Längst schon verdingt sich die alte „Gisela" nicht mehr nur ausschließlich in der Linienschifffahrt. Karlheinz Eder hat das historische Juwel über die Jahre hinweg geschickt als schwimmende Eventplattform positioniert. Von der standesamtlichen Trauung, über Theater- und Konzertveranstaltungen bis hin zur exklusiven Produktpräsentation und zum Firmen-Incentive hat „Gisela“ bereits alles gesehen. Für einen Film mit Leinwandlegende Michel Piccoli wurde sie als norwegisches Postschiff verkleidet und auch in der beliebten Fernsehserie „Schlosshotel Orth“ spielte sie bereits eine Rolle. Es verlangt also einiges an Kreativität, sich mit der historischen Schifffahrt nebst der modernen Motorschifffahrt zu beweisen. „Für den Erhalt eines Schiffs mit originalgetreuen Maschinen aus dem vorvorigen Jahrhundert benötige ich ein eigenes Netzwerk. Die ‚Gisela‘ kann ich weder alleine warten, noch kann ich sie in eine Werkstätte zur Reparatur führen. Das sind alles Sonderanfertigungen‘, so Eder und weiter: „Das Öl für die Verbund-Dampfmaschine mit den oszillierenden Zylindern konnten wir zum Beispiel eine Zeit lang nur aus Schottland beziehen.‘
Die Schifffahrt wurde Karlheinz Eder praktisch in die Wiege gelegt. Mit vier Jahren durfte er bereits unter der Aufsicht seines Vaters ein Schiff steuern. „Mein Vater hat selbst ein Schiff gebaut, obwohl er nie Schiffsbau studiert hatte“, erinnert sich der Unternehmer. „Ich habe miterlebt, wie er zuerst den Kiel gelegt hat und dann daraus langsam das nackte Gerippe eines für mich riesigen Schiffes entstanden ist. Ich konnte mir beim besten Willen nicht vorstellen, dass dieses schwere Gerüst jemals schwimmen können würde. Aber das tut es heute noch!“ lacht Eder verzückt „und zwar in Ostdeutschland und das nach wie vor im öffentlichen Verkehr.“ Ehrfürchtig erzählt er vom Lebenstraum des Vaters, eines Tages die große Traunseeschifffahrt erwerben zu können und wie sehr er immer an die Umsetzung dieser Idee geglaubt hat. 1951 stieg Karl Eder sen. mit einem kleinen Konkurrenzunternehmen in die Linienschifffahrt am Traunsee ein. Seine 20-minütigen „Schlösserfahrten“ mit dem Motorboot „Erika“ erfreuten sich bald größter Beliebtheit. Das junge Schifffahrtsunternehmen konnte er soweit ausbauen, dass es ihm schlussendlich im Alter von 67 Jahren gelang, die gesamte Flotte der Traunseeschifffahrt zu übernehmen. „Wenn man das alles sieht und miterlebt, prägt das natürlich schon sehr.
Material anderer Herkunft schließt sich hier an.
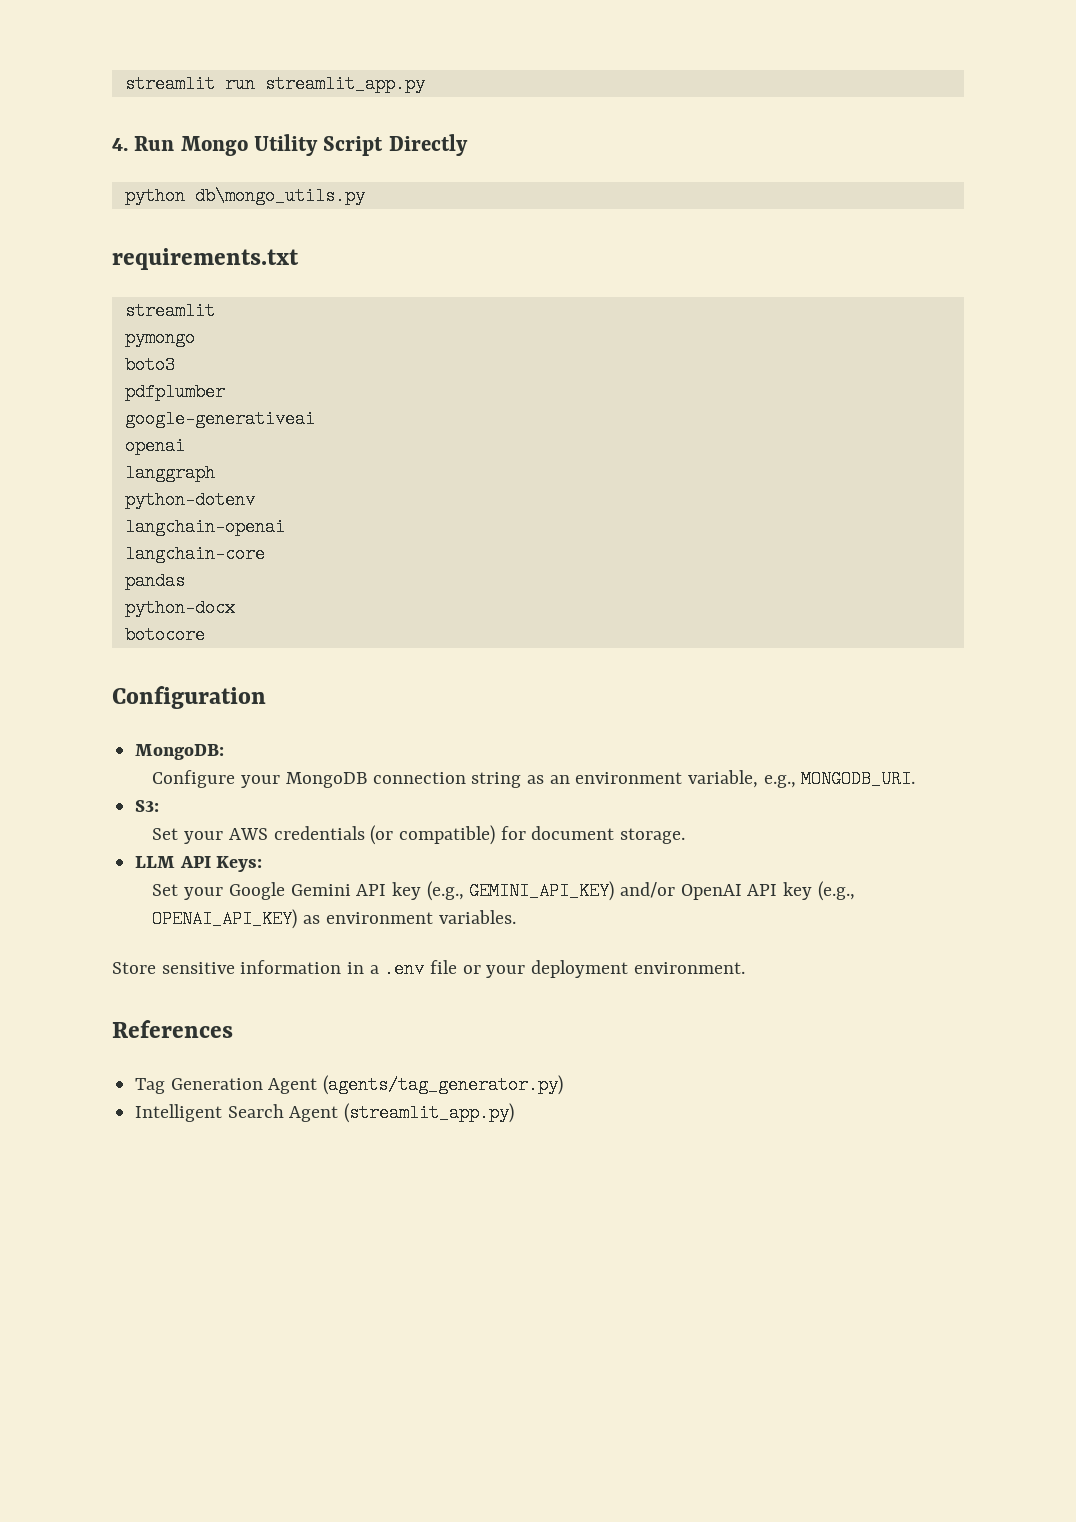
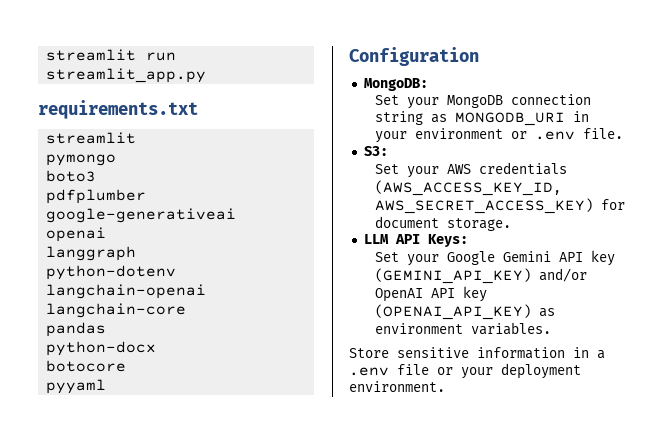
- 4. Run Mongo Utility Script Directly
- python db\mongo_utils.py
+ pyyaml
- Configure your MongoDB connection string as an environment variable, e.g., MONGODB_URI.
+ Set your MongoDB connection string as MONGODB_URI in your environment or .env file.
- Set your AWS credentials (or compatible) for document storage.
+ Set your AWS credentials (AWS_ACCESS_KEY_ID, AWS_SECRET_ACCESS_KEY) for document storage.
- Set your Google Gemini API key (e.g., GEMINI_API_KEY) and/or OpenAI API key (e.g., OPENAI_API_KEY) as environment variables.
+ Set your Google Gemini API key (GEMINI_API_KEY) and/or OpenAI API key (OPENAI_API_KEY) as environment variables.
- References
- Tag Generation Agent (agents/tag_generator.py)
- Intelligent Search Agent (streamlit_app.py)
Ich bin da einfach mit hineingewachsen und so wurde der berühmte Satz von Antoine de Saint-Exupéry zu meiner Maxime, nach der ich bis zum heutigen Tag lebe: ‚Wenn Du ein Schiff bauen willst, dann rufe nicht die Menschen zusammen, um Holz zu sammeln, Aufgaben zu verteilen und die Arbeit einzuteilen, sondern lehre sie die Sehnsucht nach dem großen, weiten Meer.‘“
„Mit Gisela geht nichts schnell“, freut sich Karlheinz Eder spitzbübisch, als er in der immer noch warmen Nachmittagssonne Ebensee am südlichen Ufer des Traunsees ansteuert. „Dieses Schiff fährt normal mit 36 Umdrehungen pro Minute. Das ist Entschleunigung pur!“ Der Schiffsunternehmer und Kapitän aus Leidenschaft, der nach eigenen Angaben all seine Schiffe am Motorengeräusch und am Geruch erkennen kann, kommt ob des traumhaften Wetters beim Ablegen von Ebensee noch einmal kräftig ins Schwärmen: „Alleine das Gefühl, das ich habe, wenn das Schiff losfährt, ist schwer zu beschreiben.“ Zwölf Schaufeln sorgen auf beiden Seiten des Schiffs für den Antrieb. Vier bis fünf Schaufeln pro Rad befinden sich dabei immer im Wasser. „Bereits nach 50 Metern merke ich, wie jeglicher Stress von mir abfällt. Das Schlagen der Schaufeln am Wasser hat für mich fast schon etwas Meditatives.“
Die historische Schifffahrt hat im Salzkammergut große Tradition. Die Kombination aus dem unverwechselbaren Flair alter Schiffe und der malerischen Landschaft des Salzkammergutes ist ein Genuss der ganz besonderen Art und ein unübertroffenes Erlebnis für Nostalgiker. Die Schifffahrt im Salzkammergut lässt aber auch sonst keine Wünsche offen: Vom ältesten Raddampfer bis hin zum spritzigen Motorboot wird alles geboten. Historische Attraktion, moderne Linienschifffahrt oder individuell abgestimmte Bedarfsschifffahrt. Eine Fahrt hinaus in das blaue, türkise oder grün schimmernde, glasklare Wasser auf einem der schönen Seen des Salzkammergutes bleibt in jedem Fall eine eindrucksvolle Art, dieses Naturjuwel zu erkunden.